Recombination: Non-crossover gene conversion
Non-crossover gene conversion events (also called simply “gene conversion”) are one of the key factors involved in haplotype evolution, and are estimated to occur ~10 times more frequently than crossover. In recent work, we performed a genome-wide analysis of de novo gene conversion in human pedigree data and identified 107 sites affected by gene conversion events. Using these data, we estimated the rate at which a base is involved in a gene conversion event (5.9×10-6/base pair/generation), found evidence for extreme GC bias in gene conversion (68% of sites transmit G or C alleles rather than A or T), found wide variation in tract lengths (from ≤124 bp to over 1 kb), and strikingly, observed several examples of distinct gene conversion events that cluster in ~20-30 kb intervals.
Ongoing work in the lab centers on estimating the number and tract length of non-crossover gene conversion events, as well as deep analyses of GC bias and the clustering of gene conversions using whole genome sequence data from human pedigrees. We are also pursing questions related to the effects of such extreme GC bias on genome evolution.
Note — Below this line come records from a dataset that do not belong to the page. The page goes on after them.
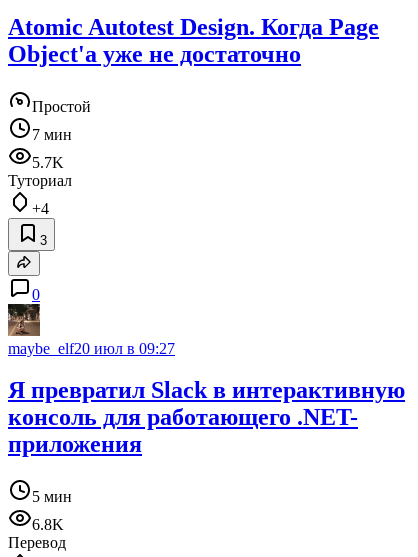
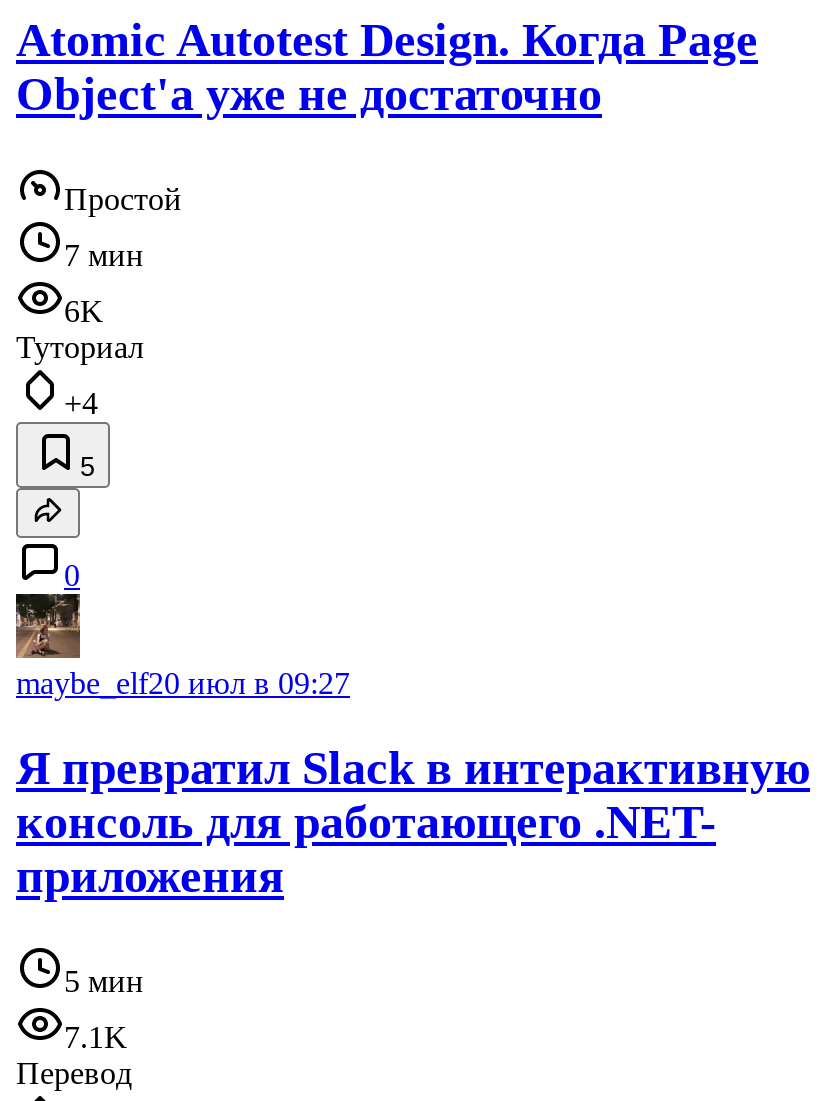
- 5.7K
+ 6K

- 3
+ 5

- 6.8K
+ 7.1K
Inferring haplotype phase in family datasets
Most methods for inferring haplotype phase in family data have runtime that scales exponentially in the number of individuals in the family. These methods cannot readily apply to very large family datasets. We developed the software HAPI for inferring haplotypes in family data, as described here. HAPI uses a novel state formulation that leverages the fact that real genetic data contain relatively few recombination events and, in so doing, obtains polynomial runtime on real genetic data. The problem of inferring haplotypes in family data has been shown to be NP-hard, but in practice the state formulation that HAPI uses enables it to merge an exponential number of states down to a small number of states for realistic inputs.
When analyzing a dataset containing 103 nuclear families, HAPI ran more than 300 times faster than other methods. Notably, when applied to a family with 11 children, HAPI used an average of 4.2 states per marker, with a maximum of 48 states at any marker. In contrast, other methods use 22c-2 markers, where c is the number of children in a nuclear family, and thus for an 11 child family, other methods build 1.0 million states per marker.
HAPI currently only handles nuclear families, but an ongoing project in the lab is extending the method to apply to general pedigrees so that haplotype-based genetic analyses of family data will not be computationally limited.
Local ancestry inference in Latinos
Local ancestry inference is the process of determining the continental ancestry group from which any position in an individual’s genome descends. Admixed populations such as African Americans and Latinos inherit segments of distinct ancestry, and methods have been developed for inferring ancestry across positions in the genome.
In order to infer local ancestry in Latinos, which are 3-way admixed, we developed an extension to HapMix (which only applies to 2-way admixed groups). This extension is described in the supplement to the 1000 Genomes Phase I paper. Using this extension, we contributed to a breast cancer study in Latinas that identified a risk factor in the 6q25 locus; the paper describing this work is available here. The development of methods for inferring local ancestry is an area of ongoing study in the lab.